Carnival Celebrates Three Million Guests Since Restart
Cruise Carnival Cruise Line Bruce Parkinson August 02, 2022

In a year of milestones – including its 50th birthday – Carnival Cruise Line has reached another important mark, welcoming three million guests since the restart of guest operations in July 2021, amidst a busy summer season across its fleet of 23 ships.
After recording its biggest booking week in the cruise line’s 50-year history this spring, the last quarterly Carnival Corporation business update projected that CCL's ships will reach nearly 110% occupancy this summer.
The line says that expectation is being realized in the increase of guests across the fleet. Carnival saw its total guest count hit the two million mark in May and it has now risen to three million in less than 75 days – an average of 95,000 guests per week.
Carnival’s five busiest homeports, PortMiami, Fla., Port Canaveral, Fla., Galveston, Tex., Long Beach, Calif., and New Orleans, La., were among the first to resume guest operations and account for 77% of all Carnival embarkations and a guest total of 2,324,823.
“Carnival set the pace for the industry as the first major cruise line to return to full guest operations in the U.S., and we continue to lead as we now have welcomed three million guests who have enjoyed much-needed vacations,” said Carnival president Christine Duffy.

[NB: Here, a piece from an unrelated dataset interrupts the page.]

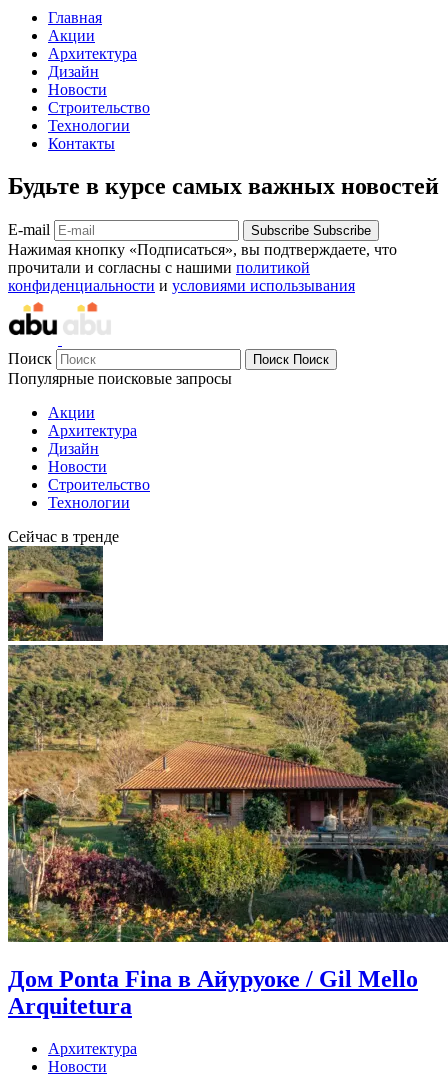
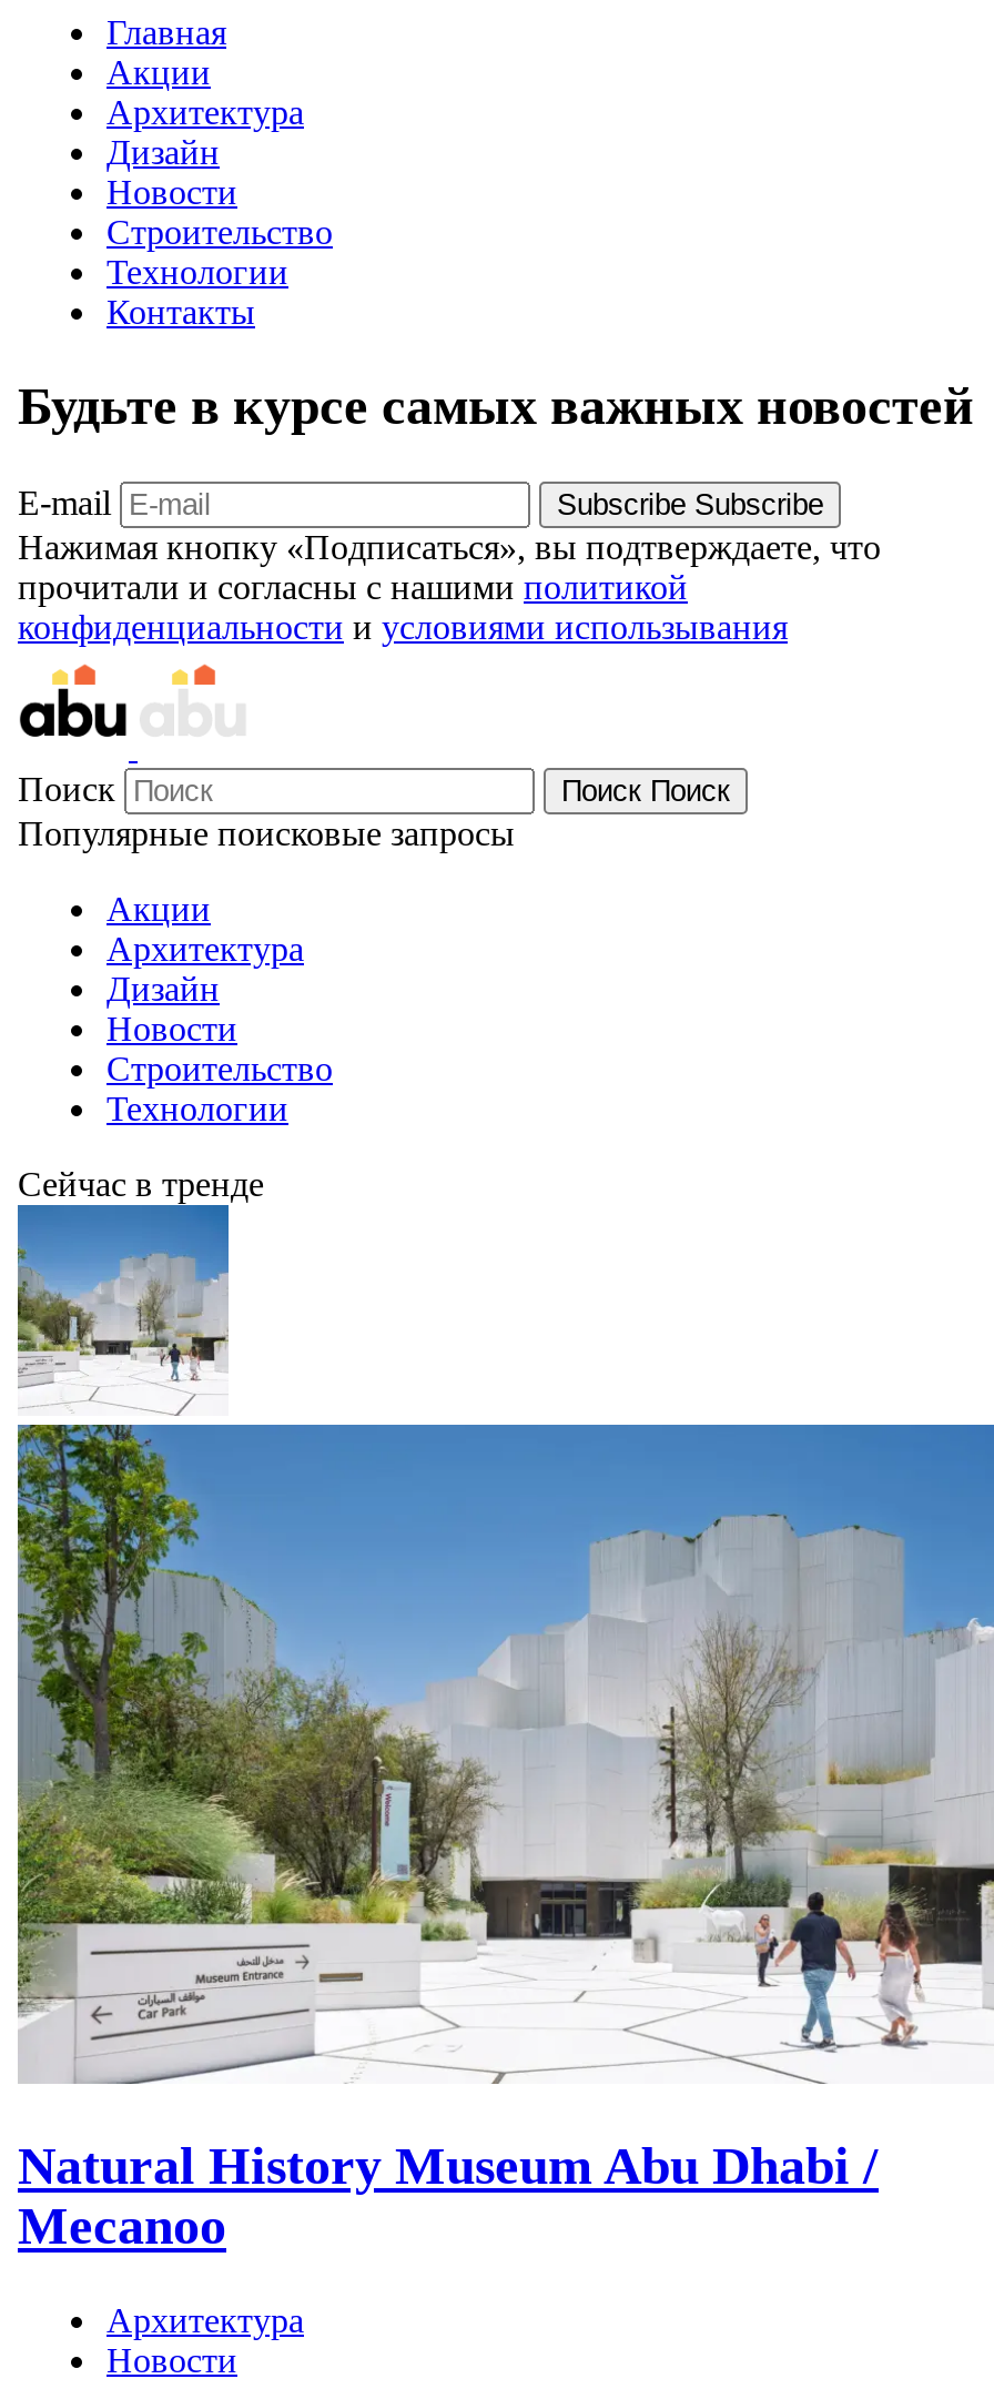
[7,547,445,1019] [image] | Дом Ponta Fina в Айуруоке / Gil Mello | Arquitetura -> [16,1207,987,2254] [image] | Natural History Museum Abu Dhabi / | Mecanoo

“The economic benefit to our homeports and destinations is also significant and we are looking forward to restarting cruise operations in Australia this October.”
In addition to sailing from all 14 of Carnival’s year-round and seasonal U.S. homeports, the cruise line’s three-ship deployment to the Pacific Northwest set in motion its largest Alaskan season ever, with approximately 100,000 guests expected to embark from both Seattle and San Francisco.
The Port of San Francisco is also Carnival’s newest seasonal homeport, strengthening its position as the cruise line embarking more guests than any other operator from California.
In all, Carnival ships have made more than 3,000 port-of-call visits at 92 individual ports in 36 countries. Carnival ships have called on Mexico the most with about 800 visits – half of which have been to Cozumel, making it the cruise line’s most popular port.
After Cozumel (385 calls), the other destinations included in the top five are: Nassau (320 calls) and Half Moon Cay (155 calls) in The Bahamas, Amber Cove, Dominican Republic (159 calls), and Mahogany Bay, Roatan (123 calls).
In another significant development, Carnival recently broke ground on a new $200 million cruise port in Freeport, Grand Bahama, which officials anticipate will breathe new tourism life into the economy of the second-largest city in The Bahamas.
Carnival’s growth is set to continue, with five ships joining the fleet over the next two years.
This November, Costa Luminosa will become Carnival Luminosa and begin sailing seasonally from Brisbane, Australia. Carnival Celebration, an Excel-class ship powered by LNG, will join its sister Mardi Gras as part of the Carnival fleet and begin service from PortMiami in November.
A third Excel-class ship, Carnival Jubilee, is set to debut next year from Galveston. Carnival also continues to plan the launch of its new concept, “Choose Fun with Carnival, Italian Style,” which will bring two additional ships from Costa into the Carnival fleet in 2023 and 2024 respectively.